=== Begin Enclosure ===

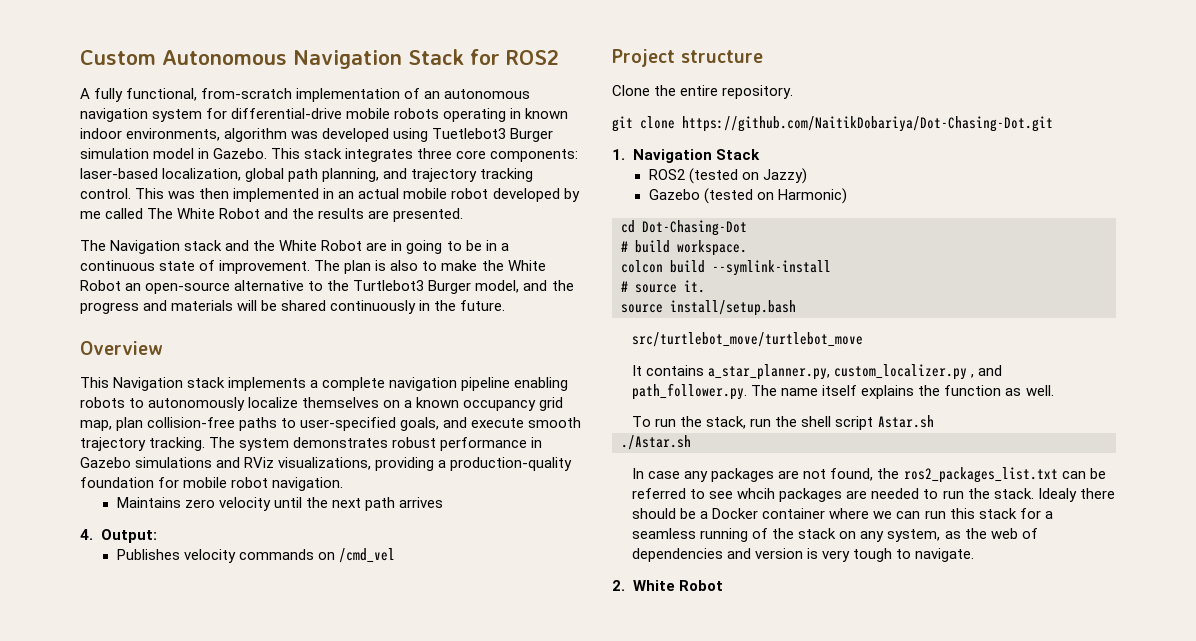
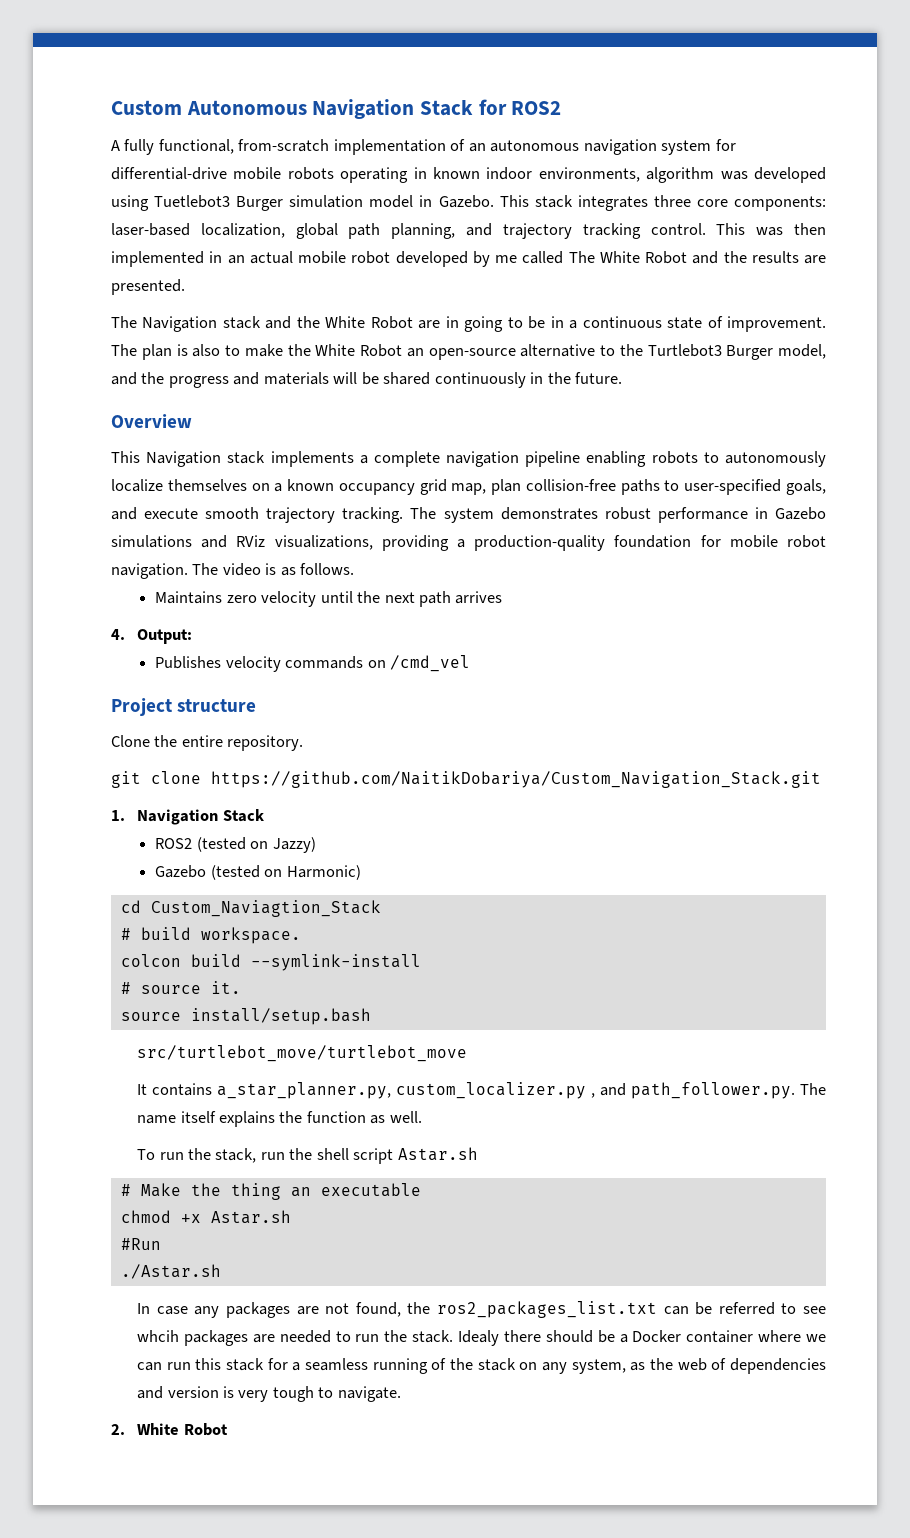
+ The video is as follows.
- git clone https://github.com/NaitikDobariya/Dot-Chasing-Dot.git
+ git clone https://github.com/NaitikDobariya/Custom_Navigation_Stack.git
- cd Dot-Chasing-Dot
+ cd Custom_Naviagtion_Stack
+ # Make the thing an executable
+ chmod +x Astar.sh
+ #Run

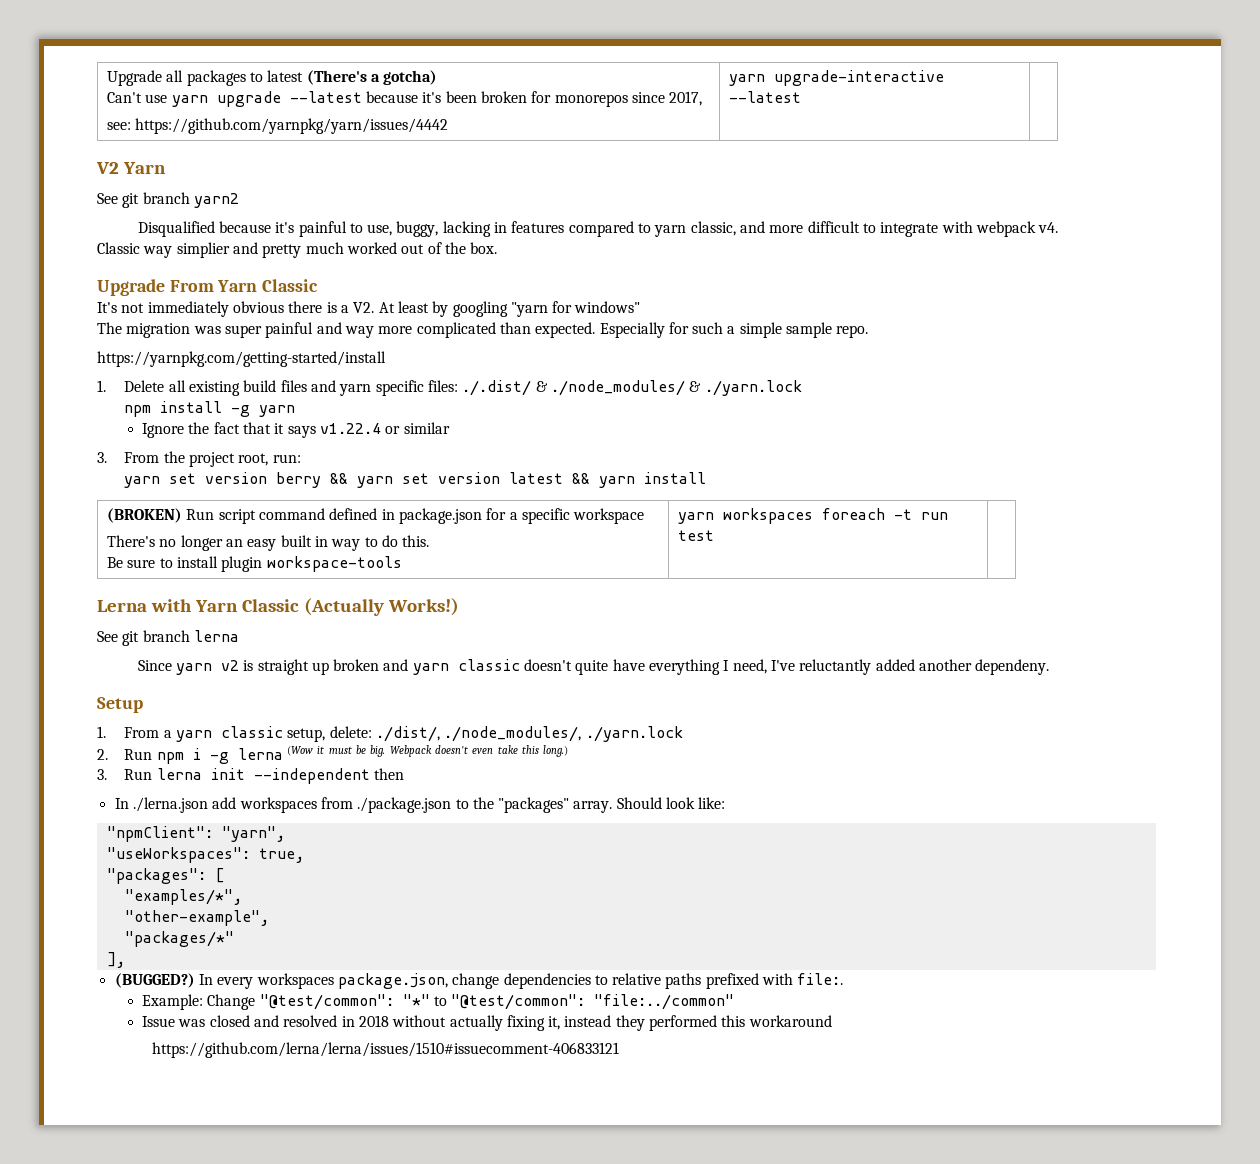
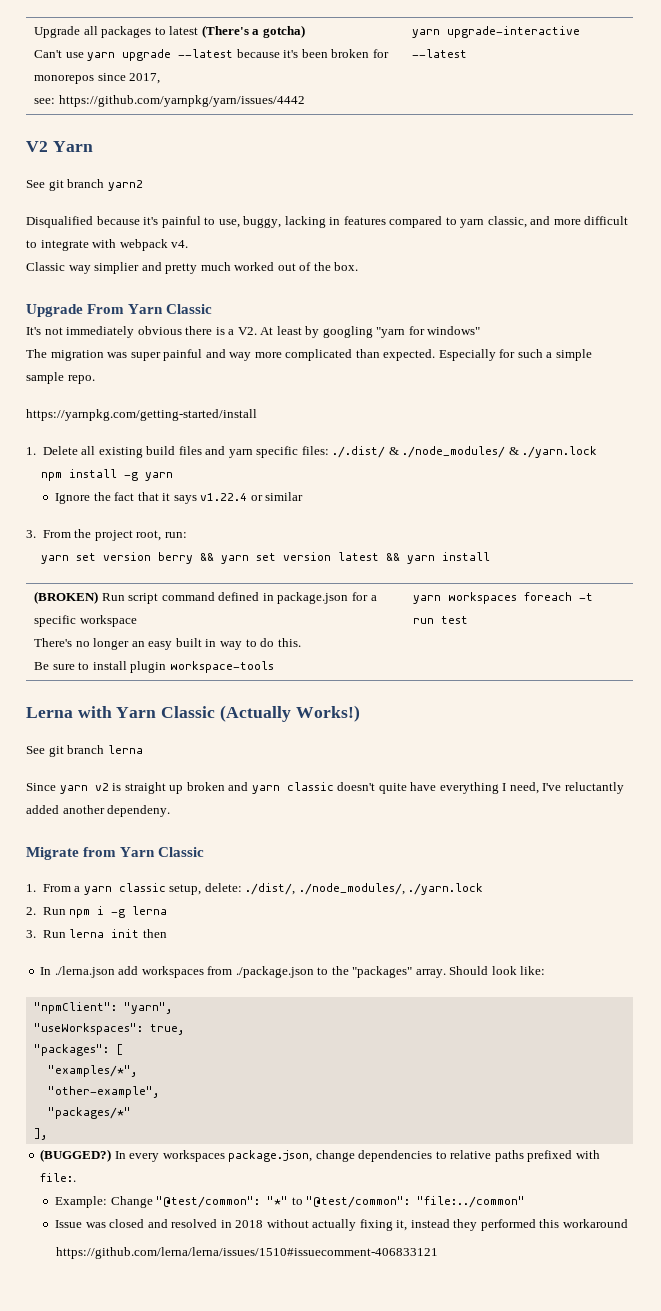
- Setup
+ Migrate from Yarn Classic
- 2. Run npm i -g lerna (Wow it must be big. Webpack doesn't even take this long.)
+ 2. Run npm i -g lerna
- 3. Run lerna init --independent then
+ 3. Run lerna init then

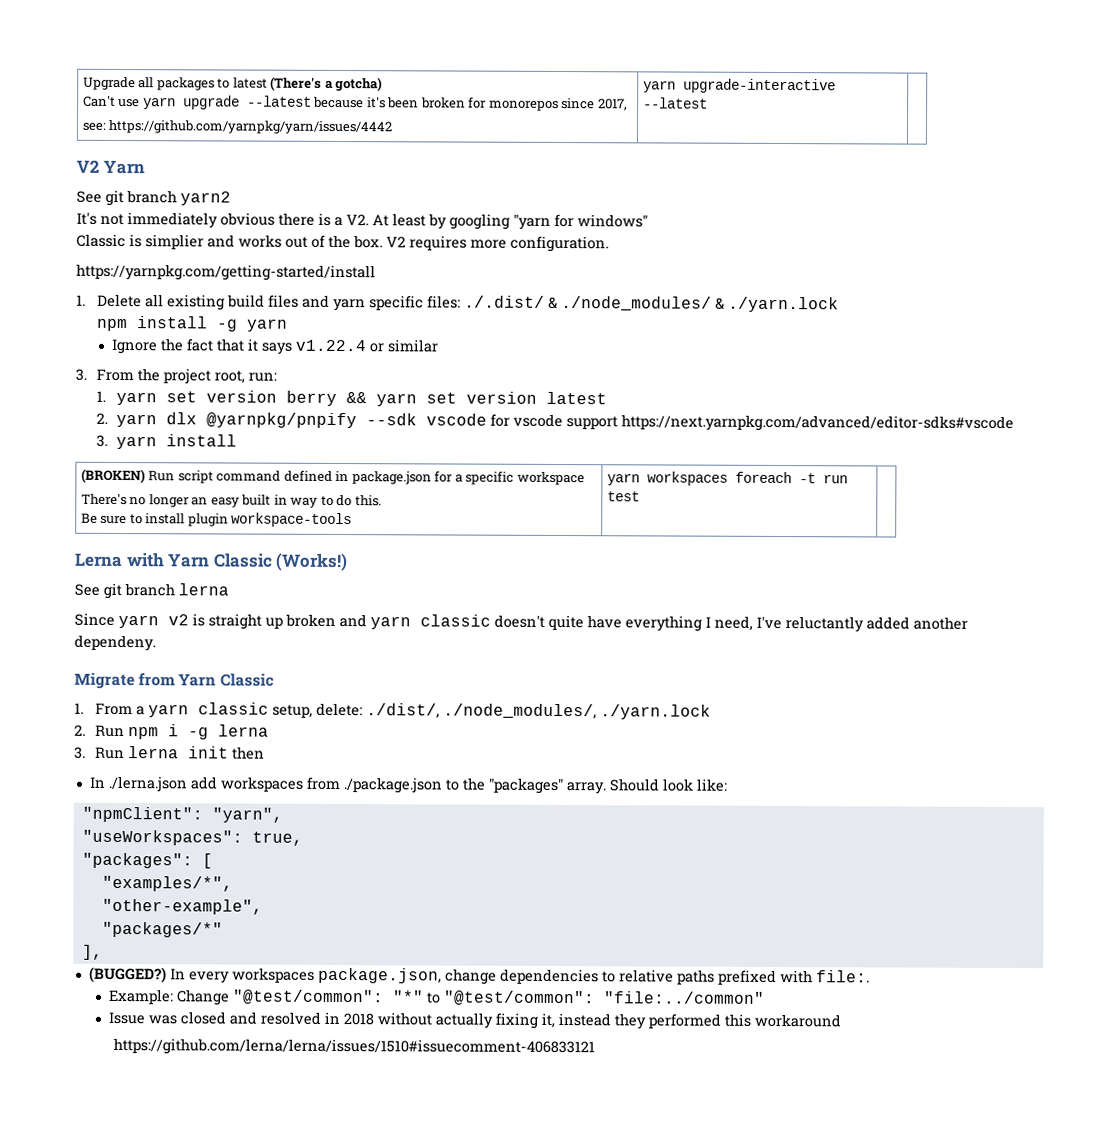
- Disqualified because it's painful to use, buggy, lacking in features compared to yarn classic, and more difficult to integrate with webpack v4.
- Classic way simplier and pretty much worked out of the box.
- Upgrade From Yarn Classic
- The migration was super painful and way more complicated than expected. Especially for such a simple sample repo.
+ Classic is simplier and works out of the box. V2 requires more configuration.
- yarn set version berry && yarn set version latest && yarn install
+ 1. yarn set version berry && yarn set version latest
+ 2. yarn dlx @yarnpkg/pnpify --sdk vscode for vscode support https://next.yarnpkg.com/advanced/editor-sdks#vscode
+ 3. yarn install
- Lerna with Yarn Classic (Actually Works!)
+ Lerna with Yarn Classic (Works!)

=== End Enclosure ===

▸ Exercise goal: Return the whole of the material above exactly, with no picture carried over.

▸ The answer:
+ The video is as follows.
- git clone https://github.com/NaitikDobariya/Dot-Chasing-Dot.git
+ git clone https://github.com/NaitikDobariya/Custom_Navigation_Stack.git
- cd Dot-Chasing-Dot
+ cd Custom_Naviagtion_Stack
+ # Make the thing an executable
+ chmod +x Astar.sh
+ #Run

- Setup
+ Migrate from Yarn Classic
- 2. Run npm i -g lerna (Wow it must be big. Webpack doesn't even take this long.)
+ 2. Run npm i -g lerna
- 3. Run lerna init --independent then
+ 3. Run lerna init then

- Disqualified because it's painful to use, buggy, lacking in features compared to yarn classic, and more difficult to integrate with webpack v4.
- Classic way simplier and pretty much worked out of the box.
- Upgrade From Yarn Classic
- The migration was super painful and way more complicated than expected. Especially for such a simple sample repo.
+ Classic is simplier and works out of the box. V2 requires more configuration.
- yarn set version berry && yarn set version latest && yarn install
+ 1. yarn set version berry && yarn set version latest
+ 2. yarn dlx @yarnpkg/pnpify --sdk vscode for vscode support https://next.yarnpkg.com/advanced/editor-sdks#vscode
+ 3. yarn install
- Lerna with Yarn Classic (Actually Works!)
+ Lerna with Yarn Classic (Works!)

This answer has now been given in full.